• **YOUR ASSIGNMENT**
Find the number of lines in these records where the word "something" appears. Reply with that number and nothing more.

• **INFORMATION**

---------------

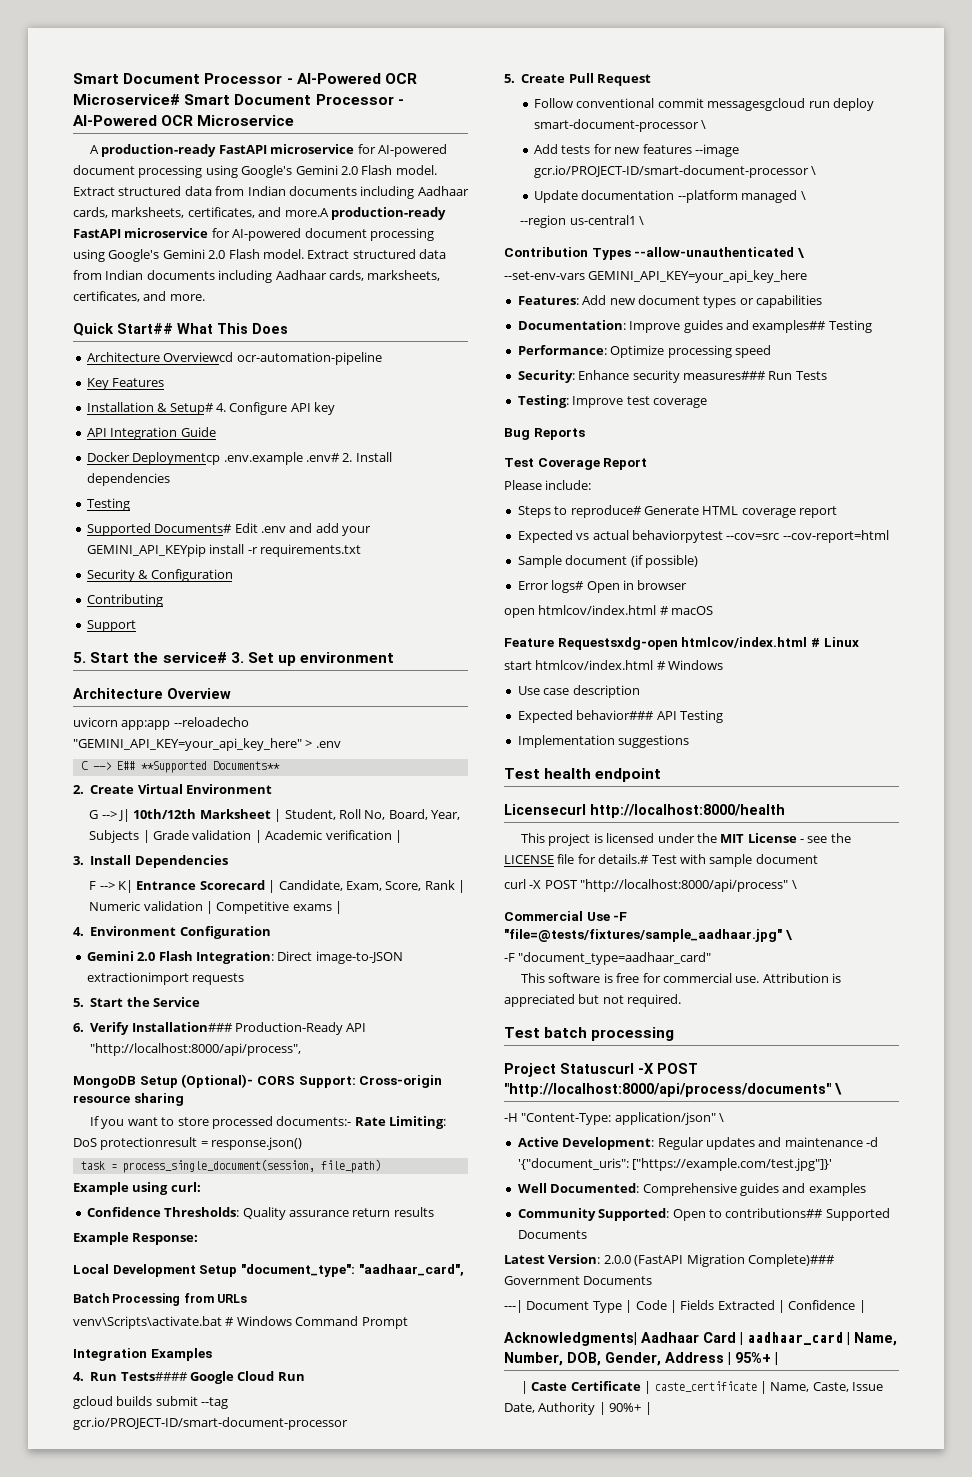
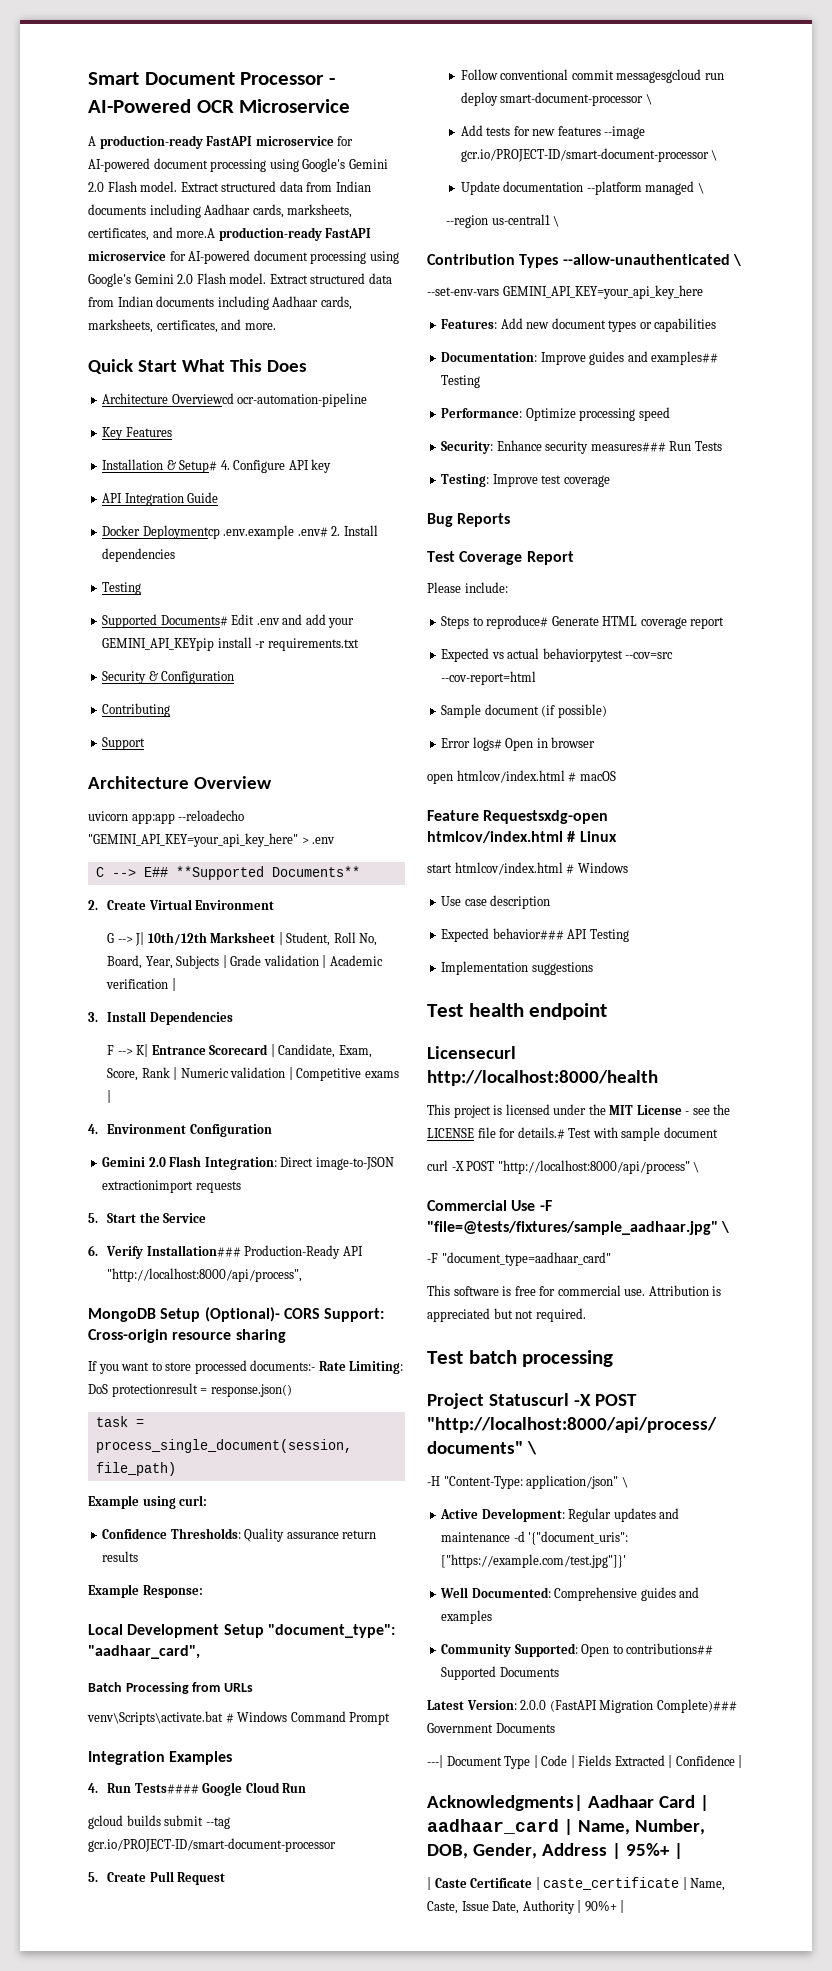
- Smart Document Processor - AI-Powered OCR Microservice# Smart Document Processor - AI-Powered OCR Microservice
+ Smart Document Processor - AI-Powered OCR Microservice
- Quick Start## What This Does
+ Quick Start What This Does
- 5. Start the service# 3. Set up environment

---------------

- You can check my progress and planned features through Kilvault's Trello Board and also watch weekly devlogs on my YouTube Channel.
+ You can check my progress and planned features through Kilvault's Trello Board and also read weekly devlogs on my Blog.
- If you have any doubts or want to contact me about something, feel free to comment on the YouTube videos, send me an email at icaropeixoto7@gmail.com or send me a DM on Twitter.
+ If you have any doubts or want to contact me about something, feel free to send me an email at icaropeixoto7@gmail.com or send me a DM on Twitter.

---------------

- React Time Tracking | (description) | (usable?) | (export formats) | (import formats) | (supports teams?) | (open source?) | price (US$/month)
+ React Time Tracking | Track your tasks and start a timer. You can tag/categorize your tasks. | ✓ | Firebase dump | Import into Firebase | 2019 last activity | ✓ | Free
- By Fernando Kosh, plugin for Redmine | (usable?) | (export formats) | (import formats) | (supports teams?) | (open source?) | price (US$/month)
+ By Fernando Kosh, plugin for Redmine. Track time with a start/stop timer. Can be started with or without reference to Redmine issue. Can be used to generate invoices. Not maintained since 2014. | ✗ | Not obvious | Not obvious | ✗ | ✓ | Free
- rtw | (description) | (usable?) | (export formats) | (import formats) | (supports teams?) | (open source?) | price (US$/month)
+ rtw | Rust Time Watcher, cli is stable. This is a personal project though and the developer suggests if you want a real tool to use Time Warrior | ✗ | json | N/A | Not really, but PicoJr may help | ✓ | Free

---------------

• **RESPONSE**
2